The History of Ibogaine

Ibogaine has been used for centuries in traditional medicine. Indigenous communities used Ibogaine for healing, rights of passage and to engage in spiritual communication with ancestors. However Ibogaine has gained popularity in Western medicine for it’s potential as a breakthrough treatment for various mental health disorders including: addiction, anxiety, depression and PTSD (to name a few). Studies are still emerging and more research is needed to properly analyze the therapeutic effects of Ibogaine.

Ibogaine Benefits

  1. Addiction Treatment: Ibogaine has shown potential in treating drug addiction, especially opioid addiction. Studies have reported a reduction in withdrawal symptoms and cravings in individuals treated with ibogaine [1]. Research also suggests that it may be effective in addressing addiction to other substances like alcohol, cocaine, and methamphetamine [2].
  2. Depression and Anxiety: Limited studies have explored the potential of ibogaine to treat depression and anxiety.

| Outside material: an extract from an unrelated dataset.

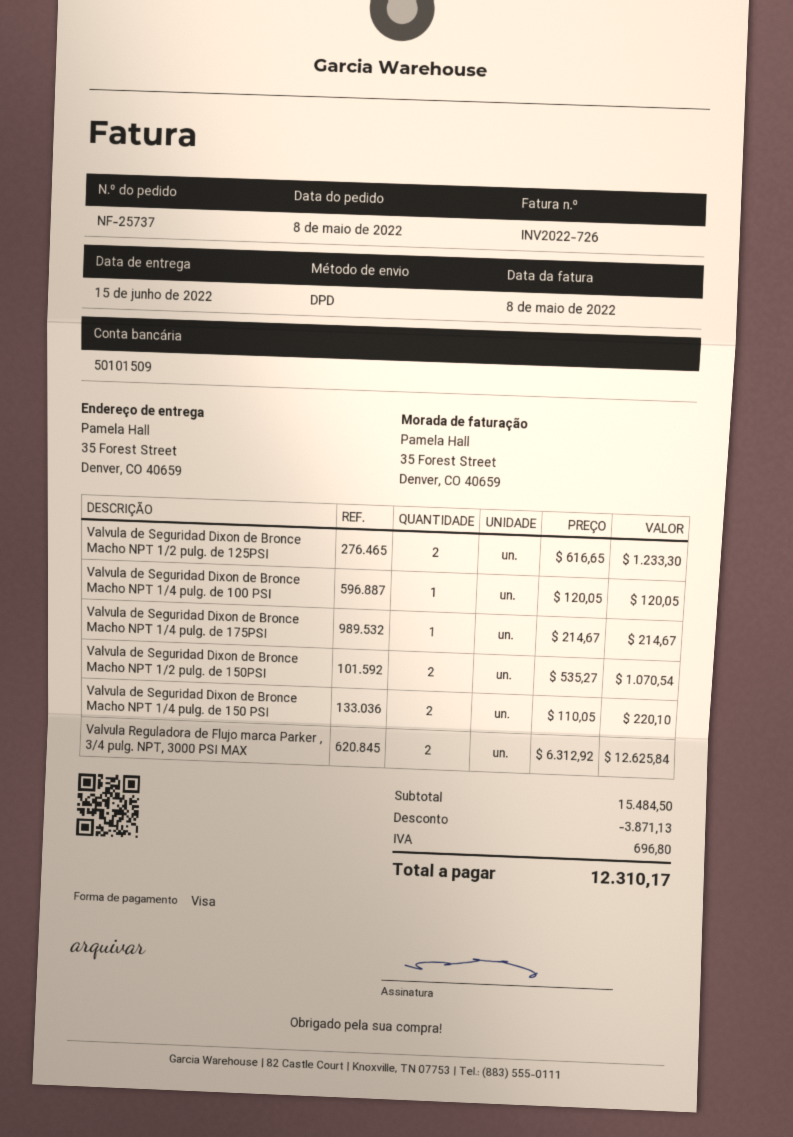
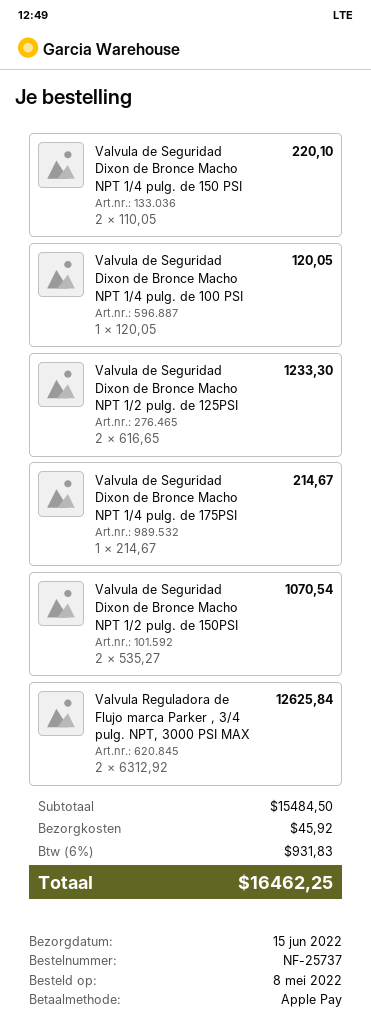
payment method: Visa -> Apple Pay
discount: 3871.13 -> none
shipping: none -> 45.92
tax: 696.80 -> 931.83
total: 12310.17 -> 16462.25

Some anecdotal reports and small-scale studies suggest that it may help alleviate symptoms by promoting introspection, emotional processing, and new neural connections [3].
  3. Neuroplasticity: Research suggests that ibogaine may have neuroprotective and neuroregenerative properties, potentially helping to repair and strengthen neural connections [4], which may contribute to improved cognitive function and mental health.
  4. PTSD and Trauma: Anecdotal reports and some early studies indicate that ibogaine may help address symptoms of post-traumatic stress disorder (PTSD) and other trauma-related conditions. Its potential benefits might be related to its ability to promote the processing of difficult emotions and memories [5].

Ibogaine for Addiction

Ibogaine has been found to alleviate withdrawal symptoms and reduce drug cravings, which demonstrates it’s unique potential to help individuals overcome addiction. Researchers discovered that a single administration of ibogaine can lead to significant improvements in opioid-dependent individuals, providing long-lasting reductions in drug use [1]. Additionally, ibogaine has demonstrated efficacy in treating addiction to other substances, including alcohol, cocaine & methamphetamine [2].

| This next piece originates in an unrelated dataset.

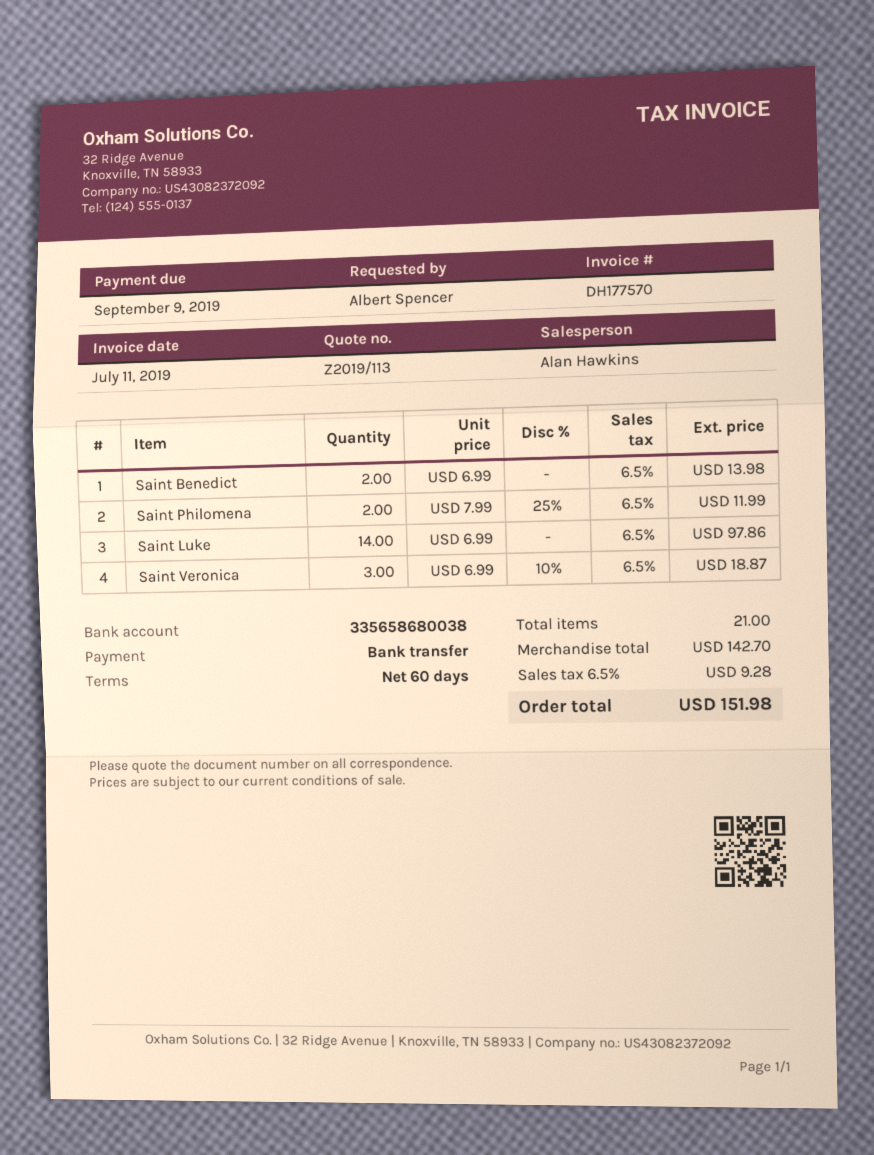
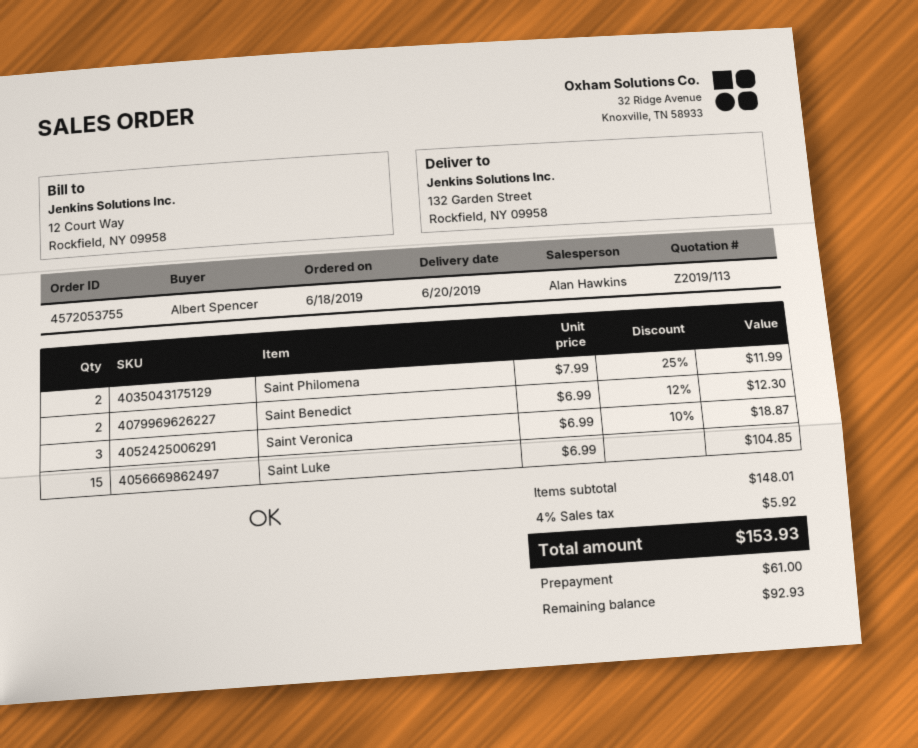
Saint Benedict: 2 x 6.99 = 13.98 -> 2 x 6.99 - 12% = 12.30
Saint Luke: 14 x 6.99 = 97.86 -> 15 x 6.99 = 104.85
subtotal: 142.70 -> 148.01
tax: 6.5% = 9.28 -> 4% = 5.92
total: 151.98 -> 153.93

Ibogaine for Depression and Anxiety

Anecdotal reports in small-scale studies show ibogaine can alleviate symptoms by facilitating introspection, emotional processing, and the formation of new neural connections [3]. In some cases, individuals who have undergone ibogaine treatment have reported improvements in mood, reduced anxiety & relief from depressive symptoms [3]. It is hypothesized that ibogaine’s influence on various neurotransmitter systems, including serotonin and glutamate, may contribute to its therapeutic effects on mental health [6].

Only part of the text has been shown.